La notion de groupe s’entend d’un ensemble d’entreprises dont les activités, l’organisation ou le lieu d’exploitation permettent d’effectuer la permutation de tout ou partie du personnel.

La jurisprudence a étendu cette notion de groupe pour l’appréciation du périmètre de reclassement à des entreprises indépendantes membres d’un même réseau de franchise, considérant que « l’activité dans le cadre d’un contrat de franchise ne suffit pas à démontrer l’absence de possibilités de permutation de personnel » (Soc., 15 janvier 2014, n°12-22944). C’est cette solution qu’a réaffirmé la chambre sociale de la Cour de cassation dans un arrêt du 10 décembre 2014 (n°13-18679), rappelant qu’il appartient à l’employeur de fournir des éléments probants sur la possibilité ou non d’une permutation du personnel.

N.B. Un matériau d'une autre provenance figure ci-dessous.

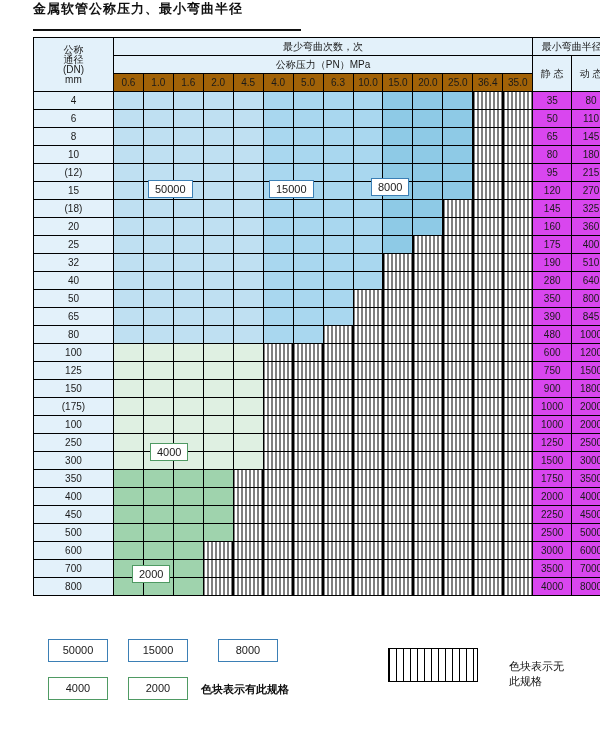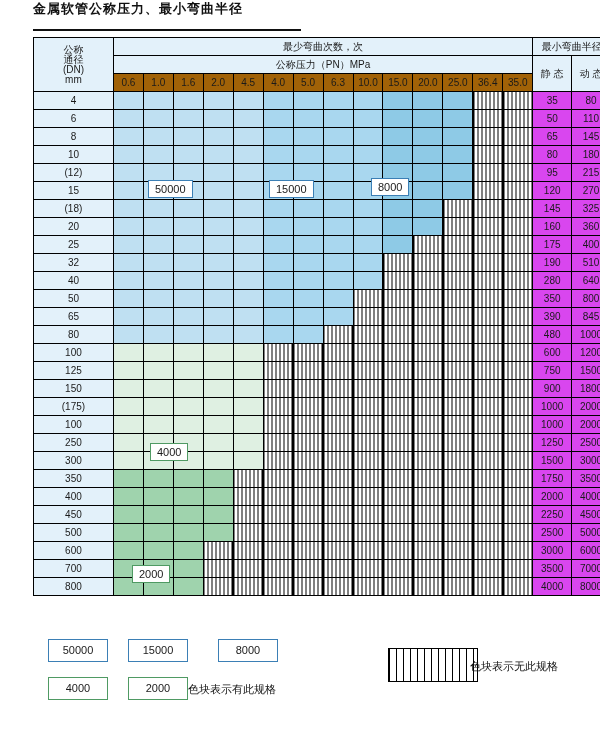--- a/index.html
+++ b/index.html
@@ -701,7 +701,7 @@
     <div class="lg-box green" style="left:95px;top:40px;">2000</div>
     <div class="lg-text" style="left:155px;top:45px;">色块表示有此规格</div>
     <div class="lg-hatch"></div>
-    <div class="lg-text" style="left:437px;top:22px;">色块表示无此规格</div>
+    <div class="lg-text" style="left:476px;top:22px;">色块表示无此规格</div>
   </div>
 
 </div>

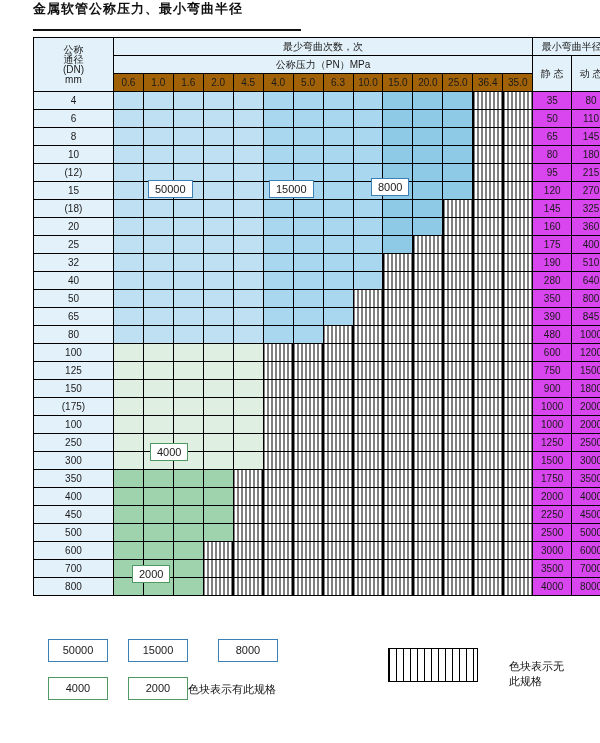--- a/index.html
+++ b/index.html
@@ -699,7 +699,7 @@
     <div class="lg-box" style="left:185px;top:2px;">8000</div>
     <div class="lg-box green" style="left:15px;top:40px;">4000</div>
     <div class="lg-box green" style="left:95px;top:40px;">2000</div>
-    <div class="lg-text" style="left:155px;top:45px;">色块表示有此规格</div>
+    <div class="lg-text" style="left:168px;top:45px;font-weight:bold;">色块表示有此规格</div>
     <div class="lg-hatch"></div>
     <div class="lg-text" style="left:476px;top:22px;">色块表示无此规格</div>
   </div>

Très précisément, la cour de cassation a indiqué qu'après avoir exactement retenu que l'activité dans le cadre d'un contrat de franchise n'emportait pas à elle seule la démonstration de l'absence de possibilité de permutation du personnel, la cour d'appel, qui a constaté que l'employeur, procédant par simples affirmations, n'apportait aucun élément probant sur cette possibilité ou non d'une telle permutation, a pu valablement considérer le licenciement sans cause réelle et sérieuse pour non respect de son obligation de reclassement.

Ainsi, l’employeur membre d’un réseau de franchise doit rechercher chez les autres entreprises de son réseau les possibilités de reclassement de son salarié déclaré inapte en leur sein, et ce avant de procéder au licenciement de son salarié pour inaptitude.